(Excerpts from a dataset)
#####
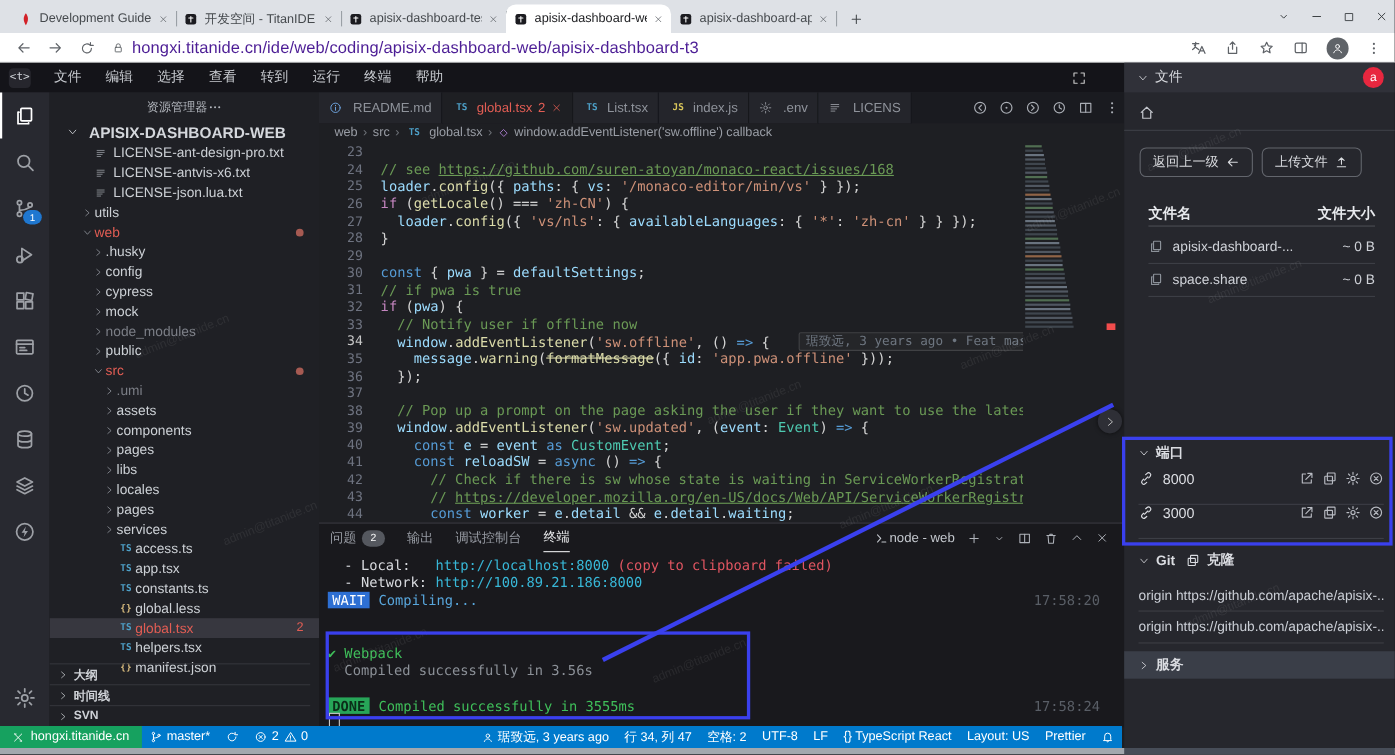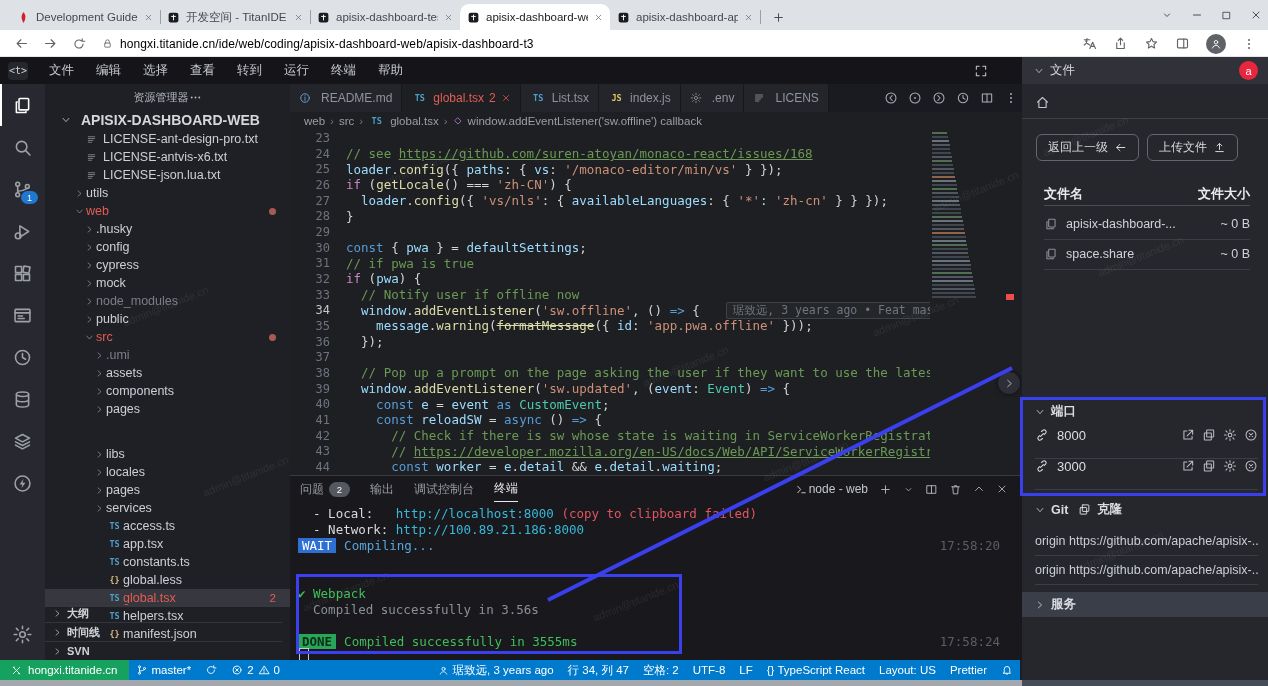--- a/index.html
+++ b/index.html
@@ -14,21 +14,21 @@
         border-radius:9px 9px 0 0;font-size:11.5px;color:#45494d;position:relative}
   .btab .bttitle{flex:1;white-space:nowrap;overflow:hidden;text-overflow:clip}
   .btab.active{background:#ffffff;color:#202124}
   .btab:not(.active)::after{content:"";position:absolute;right:-1px;top:6px;height:14px;width:1px;background:#9aa0a6}
   .btclose{color:#5f6368;flex:0 0 auto}
   .newtab{width:24px;height:24px;margin:0 0 1px 6px;display:flex;align-items:center;justify-content:center;color:#45494d}
   .winctl{position:absolute;top:0;right:6px;height:30px;display:flex;align-items:center;gap:18px;color:#3c4043}
   .btoolbar{position:absolute;top:30px;left:0;width:1268px;height:27px;background:#ffffff;display:flex;align-items:center;box-shadow:inset 0 -1px 0 #e4e6e8}
   .navic{color:#5f6368;margin-left:14px}
   .urlwrap{display:flex;align-items:center;margin-left:16px;gap:7px;flex:1}
-  .url{font-size:12px;color:#000000;letter-spacing:.1px}
+  .url{font-size:15px;color:#4c1d95;letter-spacing:.1px}
   .rtools{display:flex;align-items:center;gap:16px;margin-right:12px;color:#5f6368}
   .avatar{width:20px;height:20px;border-radius:50%;background:#5f6368;display:flex;align-items:center;justify-content:center;color:#fff}
 
   
   .menubar{position:absolute;top:57px;left:0;width:1022px;height:27px;background:#141419;display:flex;align-items:center;color:#c7cacf;font-size:12.5px}
   .logo{width:20px;height:18px;margin:0 10px 0 8px;background:#26262d;border-radius:4px;color:#cfd3d8;
         font-family:"DejaVu Sans Mono",monospace;font-size:10px;display:flex;align-items:center;justify-content:center}
   .mitem{padding:0 11px;height:100%;display:flex;align-items:center}
   .fullscr{position:absolute;right:34px;color:#c8c8c8}
 
@@ -533,21 +533,21 @@
         <span class="lbl">components</span>
       </div>
       <div class="trow" style="padding-left: 48px;">
         <span class="tarr">
           <svg width="9" height="9" viewBox="0 0 24 24" fill="none" stroke="currentColor" stroke-width="1.8" stroke-linecap="round" stroke-linejoin="round">
             <path d="M8 5l8 7-8 7"></path>
           </svg>
         </span>
         <span class="lbl">pages</span>
       </div>
-      <div class="trow" style="padding-left: 48px; margin-top: 27px;">
+      <div class="trow" style="padding-left: 48px;">
         <span class="tarr">
           <svg width="9" height="9" viewBox="0 0 24 24" fill="none" stroke="currentColor" stroke-width="1.8" stroke-linecap="round" stroke-linejoin="round">
             <path d="M8 5l8 7-8 7"></path>
           </svg>
         </span>
         <span class="lbl">libs</span>
       </div>
       <div class="trow" style="padding-left: 48px;">
         <span class="tarr">
           <svg width="9" height="9" viewBox="0 0 24 24" fill="none" stroke="currentColor" stroke-width="1.8" stroke-linecap="round" stroke-linejoin="round">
#####
EXERCISE: Take every record and copy it word for word, dropping the pictures.

ANSWER SPACE:
--- a/index.html
+++ b/index.html
@@ -14,21 +14,21 @@
         border-radius:9px 9px 0 0;font-size:11.5px;color:#45494d;position:relative}
   .btab .bttitle{flex:1;white-space:nowrap;overflow:hidden;text-overflow:clip}
   .btab.active{background:#ffffff;color:#202124}
   .btab:not(.active)::after{content:"";position:absolute;right:-1px;top:6px;height:14px;width:1px;background:#9aa0a6}
   .btclose{color:#5f6368;flex:0 0 auto}
   .newtab{width:24px;height:24px;margin:0 0 1px 6px;display:flex;align-items:center;justify-content:center;color:#45494d}
   .winctl{position:absolute;top:0;right:6px;height:30px;display:flex;align-items:center;gap:18px;color:#3c4043}
   .btoolbar{position:absolute;top:30px;left:0;width:1268px;height:27px;background:#ffffff;display:flex;align-items:center;box-shadow:inset 0 -1px 0 #e4e6e8}
   .navic{color:#5f6368;margin-left:14px}
   .urlwrap{display:flex;align-items:center;margin-left:16px;gap:7px;flex:1}
-  .url{font-size:12px;color:#000000;letter-spacing:.1px}
+  .url{font-size:15px;color:#4c1d95;letter-spacing:.1px}
   .rtools{display:flex;align-items:center;gap:16px;margin-right:12px;color:#5f6368}
   .avatar{width:20px;height:20px;border-radius:50%;background:#5f6368;display:flex;align-items:center;justify-content:center;color:#fff}
 
   
   .menubar{position:absolute;top:57px;left:0;width:1022px;height:27px;background:#141419;display:flex;align-items:center;color:#c7cacf;font-size:12.5px}
   .logo{width:20px;height:18px;margin:0 10px 0 8px;background:#26262d;border-radius:4px;color:#cfd3d8;
         font-family:"DejaVu Sans Mono",monospace;font-size:10px;display:flex;align-items:center;justify-content:center}
   .mitem{padding:0 11px;height:100%;display:flex;align-items:center}
   .fullscr{position:absolute;right:34px;color:#c8c8c8}
 
@@ -533,21 +533,21 @@
         <span class="lbl">components</span>
       </div>
       <div class="trow" style="padding-left: 48px;">
         <span class="tarr">
           <svg width="9" height="9" viewBox="0 0 24 24" fill="none" stroke="currentColor" stroke-width="1.8" stroke-linecap="round" stroke-linejoin="round">
             <path d="M8 5l8 7-8 7"></path>
           </svg>
         </span>
         <span class="lbl">pages</span>
       </div>
-      <div class="trow" style="padding-left: 48px; margin-top: 27px;">
+      <div class="trow" style="padding-left: 48px;">
         <span class="tarr">
           <svg width="9" height="9" viewBox="0 0 24 24" fill="none" stroke="currentColor" stroke-width="1.8" stroke-linecap="round" stroke-linejoin="round">
             <path d="M8 5l8 7-8 7"></path>
           </svg>
         </span>
         <span class="lbl">libs</span>
       </div>
       <div class="trow" style="padding-left: 48px;">
         <span class="tarr">
           <svg width="9" height="9" viewBox="0 0 24 24" fill="none" stroke="currentColor" stroke-width="1.8" stroke-linecap="round" stroke-linejoin="round">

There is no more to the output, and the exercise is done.